[Dataset items]
--*--

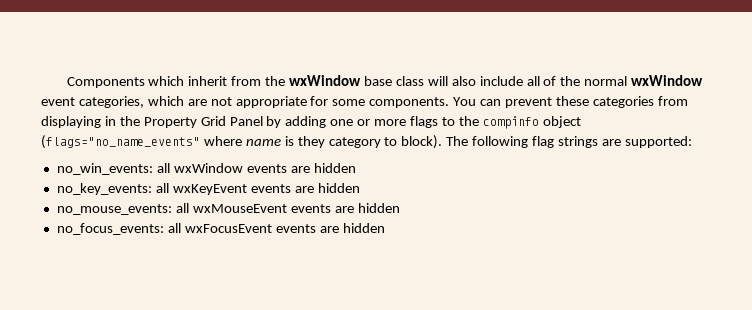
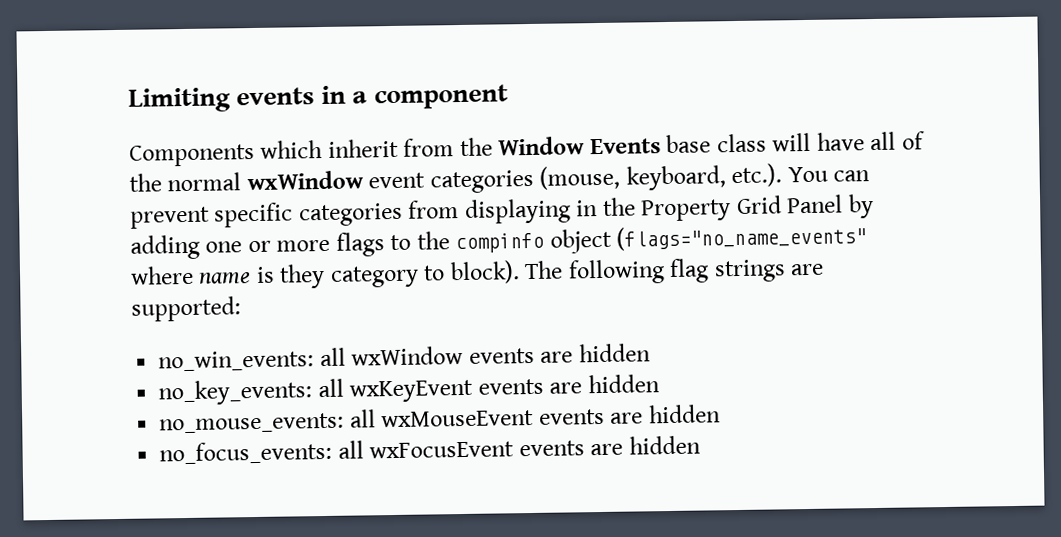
(66, 82) none -> [128,84,508,113] Limiting events in a component //
[289,75,362,86] wxWindow -> [498,136,661,156] Window Events
[451,76,523,86] also include -> [816,132,865,151] have
[78,96,450,108] categories, which are not appropriate for some components. -> [429,163,783,194] categories (mouse, keyboard, etc.).
[555,96,589,106] these -> [214,202,294,228] specific

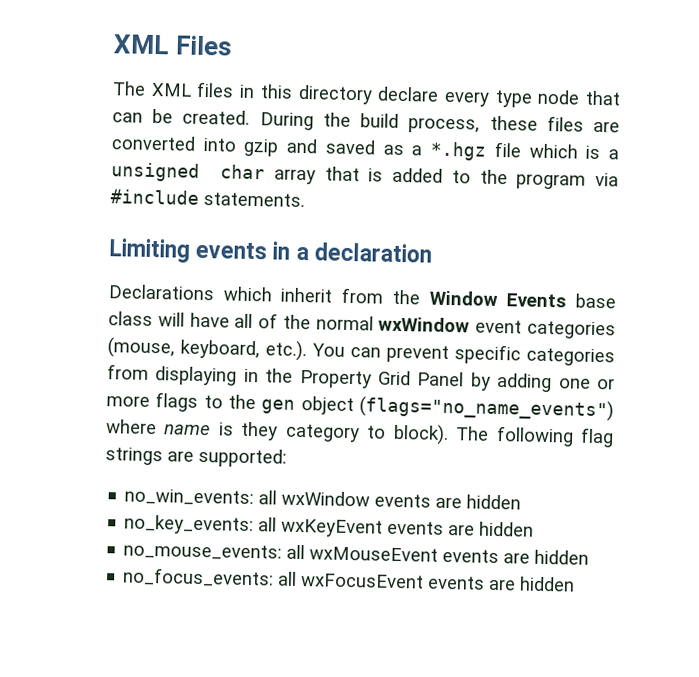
(128, 100) none -> [113,34,234,56] [112,81,621,108] [112,108,620,134] [111,135,620,161] [111,162,619,190] [110,189,305,208] XML Files // The XML files in this directory declare every type node that can be created. During the build process, these files are converted into gzip and saved as a *.hgz file which is a unsigned char array that is added to the program via #include statements. //
[373,84,508,110] [129,143,255,167] component // Components -> [313,242,432,263] [108,284,215,301] declaration // Declarations
[455,224,868,254] compinfo object (flags="no_name_events" -> [261,396,614,422] gen object (flags="no_name_events")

--*--

Pictures do not belong in the copy. Repeat only the lines from the top of the records through the line containing "[555,96,589,106] these ->".

(66, 82) none -> [128,84,508,113] Limiting events in a component //
[289,75,362,86] wxWindow -> [498,136,661,156] Window Events
[451,76,523,86] also include -> [816,132,865,151] have
[78,96,450,108] categories, which are not appropriate for some components. -> [429,163,783,194] categories (mouse, keyboard, etc.).
[555,96,589,106] these -> [214,202,294,228] specific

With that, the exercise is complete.